▶ [What you have to do]: Across the listing below, count every line where the string "display" appears, then give only the count.

▶ [Records shown]:

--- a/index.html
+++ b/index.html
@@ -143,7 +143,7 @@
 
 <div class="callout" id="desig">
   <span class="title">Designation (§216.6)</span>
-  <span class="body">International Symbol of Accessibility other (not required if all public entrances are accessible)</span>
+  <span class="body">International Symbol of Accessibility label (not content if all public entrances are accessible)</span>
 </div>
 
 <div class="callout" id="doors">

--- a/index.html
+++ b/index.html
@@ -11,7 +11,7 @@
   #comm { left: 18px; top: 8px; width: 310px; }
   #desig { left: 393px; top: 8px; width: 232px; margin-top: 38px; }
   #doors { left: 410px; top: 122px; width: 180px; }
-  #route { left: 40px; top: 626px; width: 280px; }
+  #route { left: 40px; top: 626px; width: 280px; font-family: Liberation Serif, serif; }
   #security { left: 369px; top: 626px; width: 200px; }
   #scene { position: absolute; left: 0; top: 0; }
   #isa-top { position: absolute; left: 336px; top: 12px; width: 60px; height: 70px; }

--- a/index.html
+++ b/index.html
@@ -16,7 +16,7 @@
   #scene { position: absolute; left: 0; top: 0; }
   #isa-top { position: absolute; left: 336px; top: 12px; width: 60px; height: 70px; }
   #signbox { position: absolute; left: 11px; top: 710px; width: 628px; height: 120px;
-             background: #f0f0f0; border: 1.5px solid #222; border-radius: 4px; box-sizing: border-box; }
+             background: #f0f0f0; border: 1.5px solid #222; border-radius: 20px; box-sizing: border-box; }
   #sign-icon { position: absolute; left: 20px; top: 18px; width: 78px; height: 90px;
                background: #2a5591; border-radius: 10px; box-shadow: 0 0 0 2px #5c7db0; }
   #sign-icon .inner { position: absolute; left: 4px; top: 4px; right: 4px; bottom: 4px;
...
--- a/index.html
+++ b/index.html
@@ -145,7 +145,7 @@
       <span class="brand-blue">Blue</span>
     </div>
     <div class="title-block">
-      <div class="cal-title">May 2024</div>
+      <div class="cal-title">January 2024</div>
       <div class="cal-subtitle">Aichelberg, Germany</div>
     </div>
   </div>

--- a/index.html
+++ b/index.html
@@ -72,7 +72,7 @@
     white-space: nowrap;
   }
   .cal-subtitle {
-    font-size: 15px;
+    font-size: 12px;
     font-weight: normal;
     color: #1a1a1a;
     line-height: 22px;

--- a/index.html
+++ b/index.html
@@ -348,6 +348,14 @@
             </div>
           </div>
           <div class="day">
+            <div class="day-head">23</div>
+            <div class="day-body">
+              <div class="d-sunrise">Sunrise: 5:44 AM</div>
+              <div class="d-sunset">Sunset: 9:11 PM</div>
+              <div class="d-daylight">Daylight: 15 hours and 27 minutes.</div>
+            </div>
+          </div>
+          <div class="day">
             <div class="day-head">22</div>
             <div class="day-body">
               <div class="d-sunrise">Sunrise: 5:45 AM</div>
...
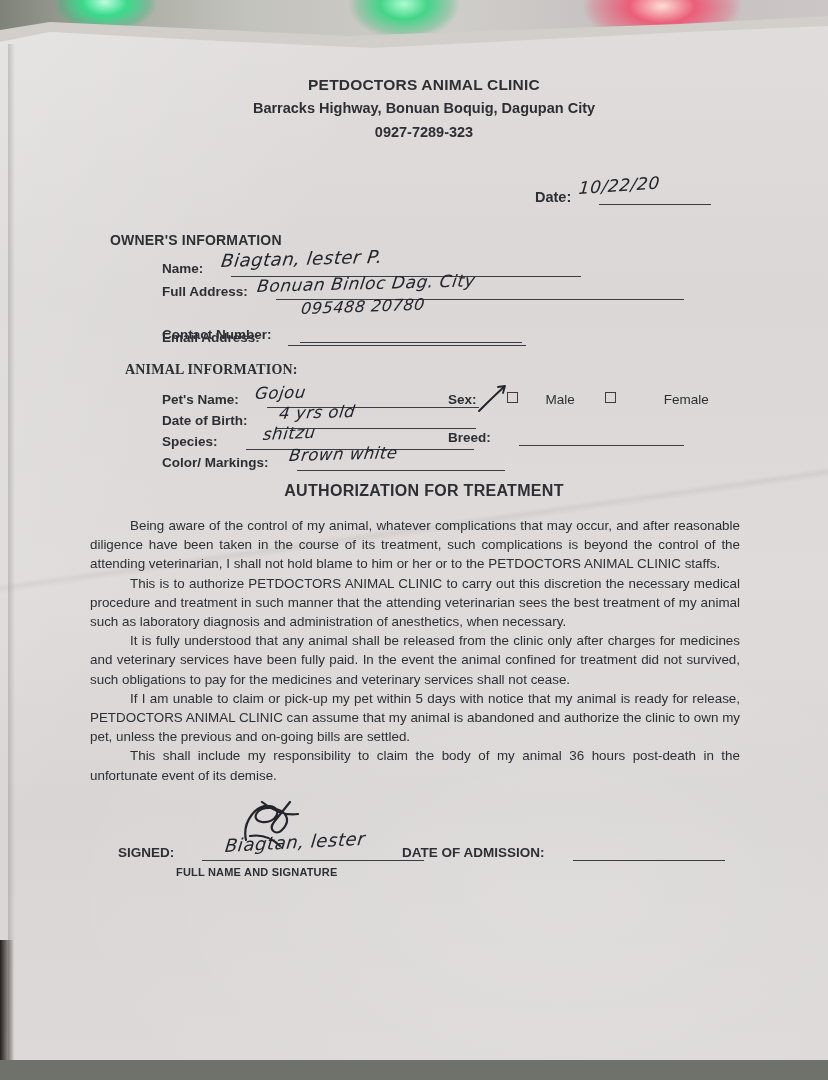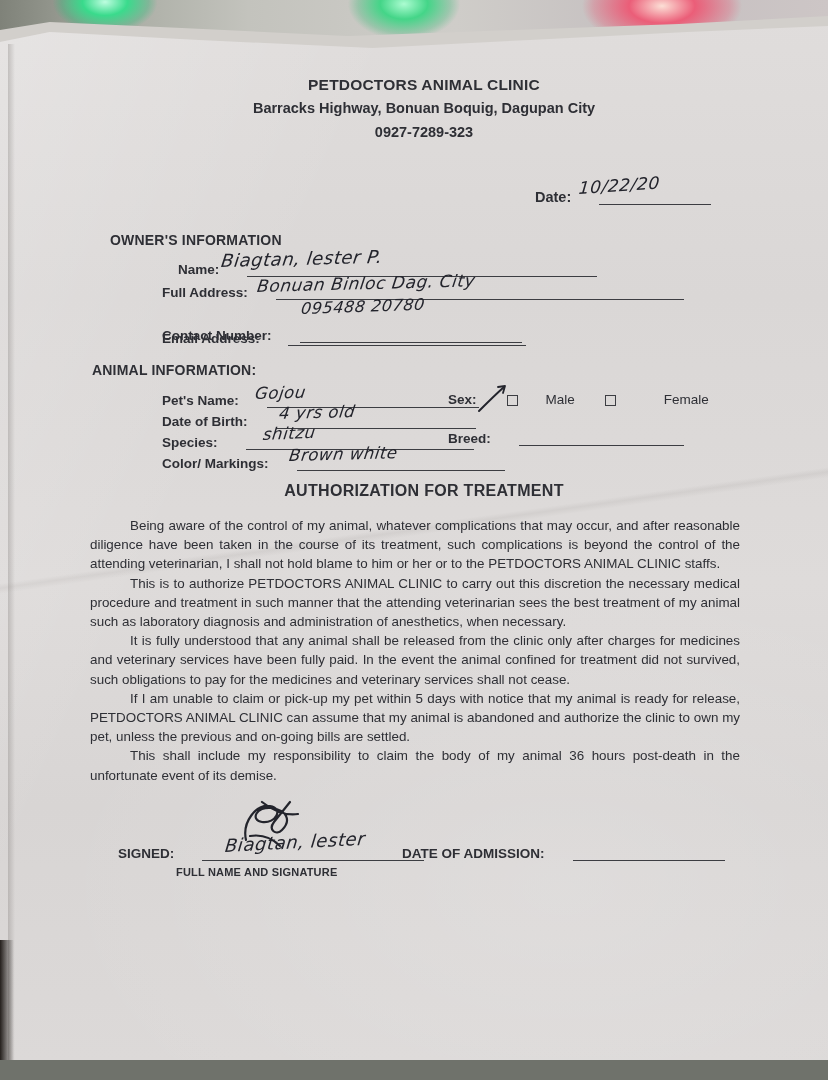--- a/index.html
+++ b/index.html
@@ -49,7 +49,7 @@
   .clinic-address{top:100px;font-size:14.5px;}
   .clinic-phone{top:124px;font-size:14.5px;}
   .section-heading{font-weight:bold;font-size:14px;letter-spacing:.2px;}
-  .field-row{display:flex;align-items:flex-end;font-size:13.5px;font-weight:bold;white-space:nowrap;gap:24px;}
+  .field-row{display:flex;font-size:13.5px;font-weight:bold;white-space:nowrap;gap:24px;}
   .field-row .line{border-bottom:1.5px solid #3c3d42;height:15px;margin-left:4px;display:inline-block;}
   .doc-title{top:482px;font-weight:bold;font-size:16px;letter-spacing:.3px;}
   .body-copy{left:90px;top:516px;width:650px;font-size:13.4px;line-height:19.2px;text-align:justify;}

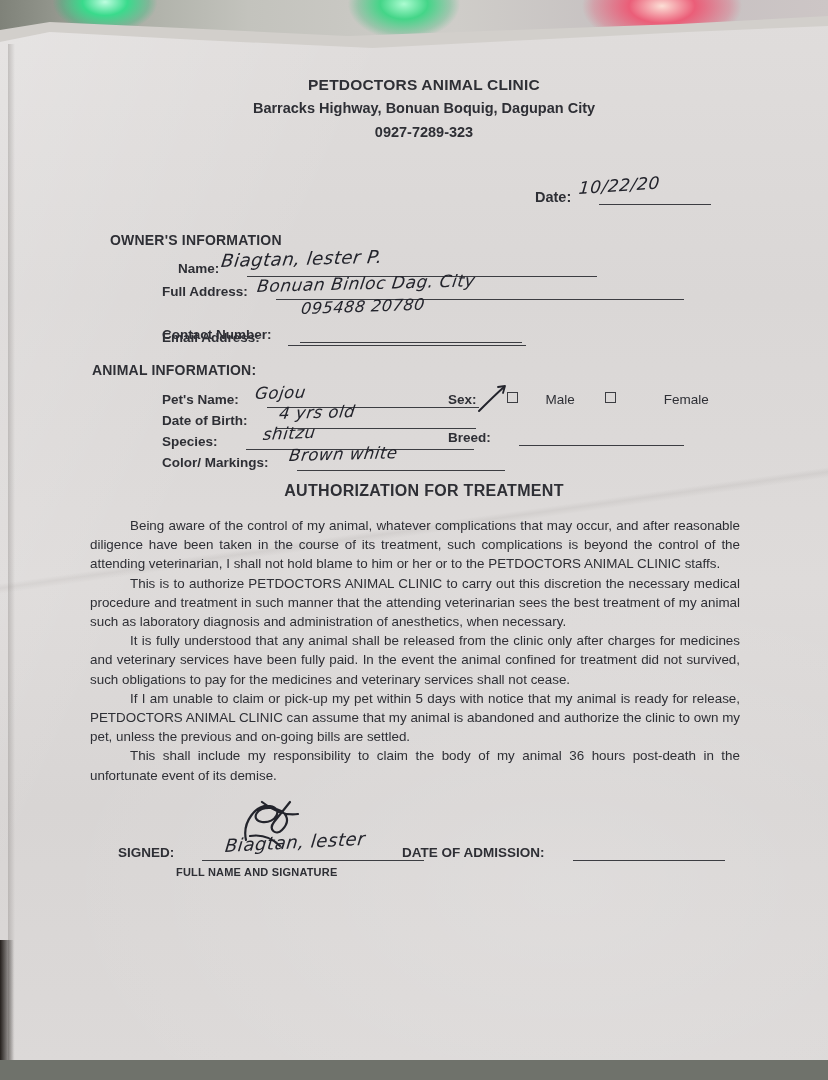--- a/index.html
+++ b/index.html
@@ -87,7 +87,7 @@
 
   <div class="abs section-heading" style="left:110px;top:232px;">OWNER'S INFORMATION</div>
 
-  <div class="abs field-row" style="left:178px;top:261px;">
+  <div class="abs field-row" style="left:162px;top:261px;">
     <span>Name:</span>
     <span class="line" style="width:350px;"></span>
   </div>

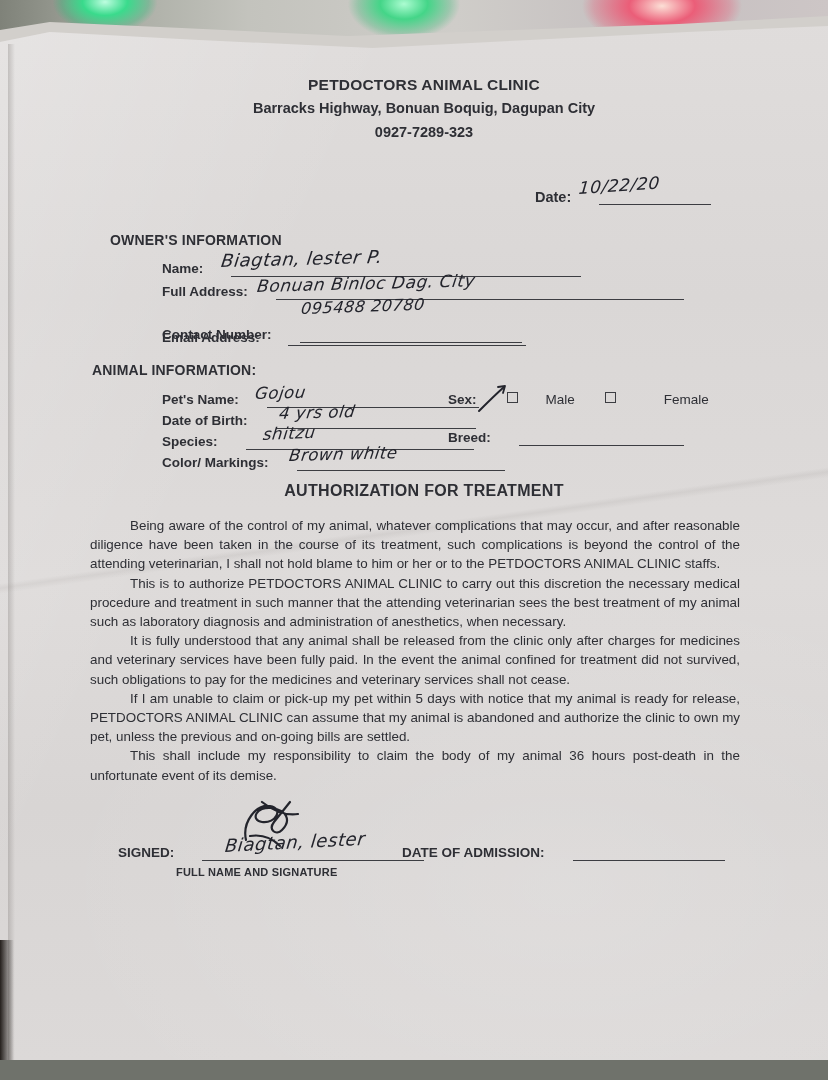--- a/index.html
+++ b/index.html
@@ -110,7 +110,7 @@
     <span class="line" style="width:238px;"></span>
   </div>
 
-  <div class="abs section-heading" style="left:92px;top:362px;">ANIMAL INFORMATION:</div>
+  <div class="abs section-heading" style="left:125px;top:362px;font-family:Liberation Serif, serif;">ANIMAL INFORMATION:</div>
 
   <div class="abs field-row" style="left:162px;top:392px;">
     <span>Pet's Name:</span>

▶ [Answer box]: 3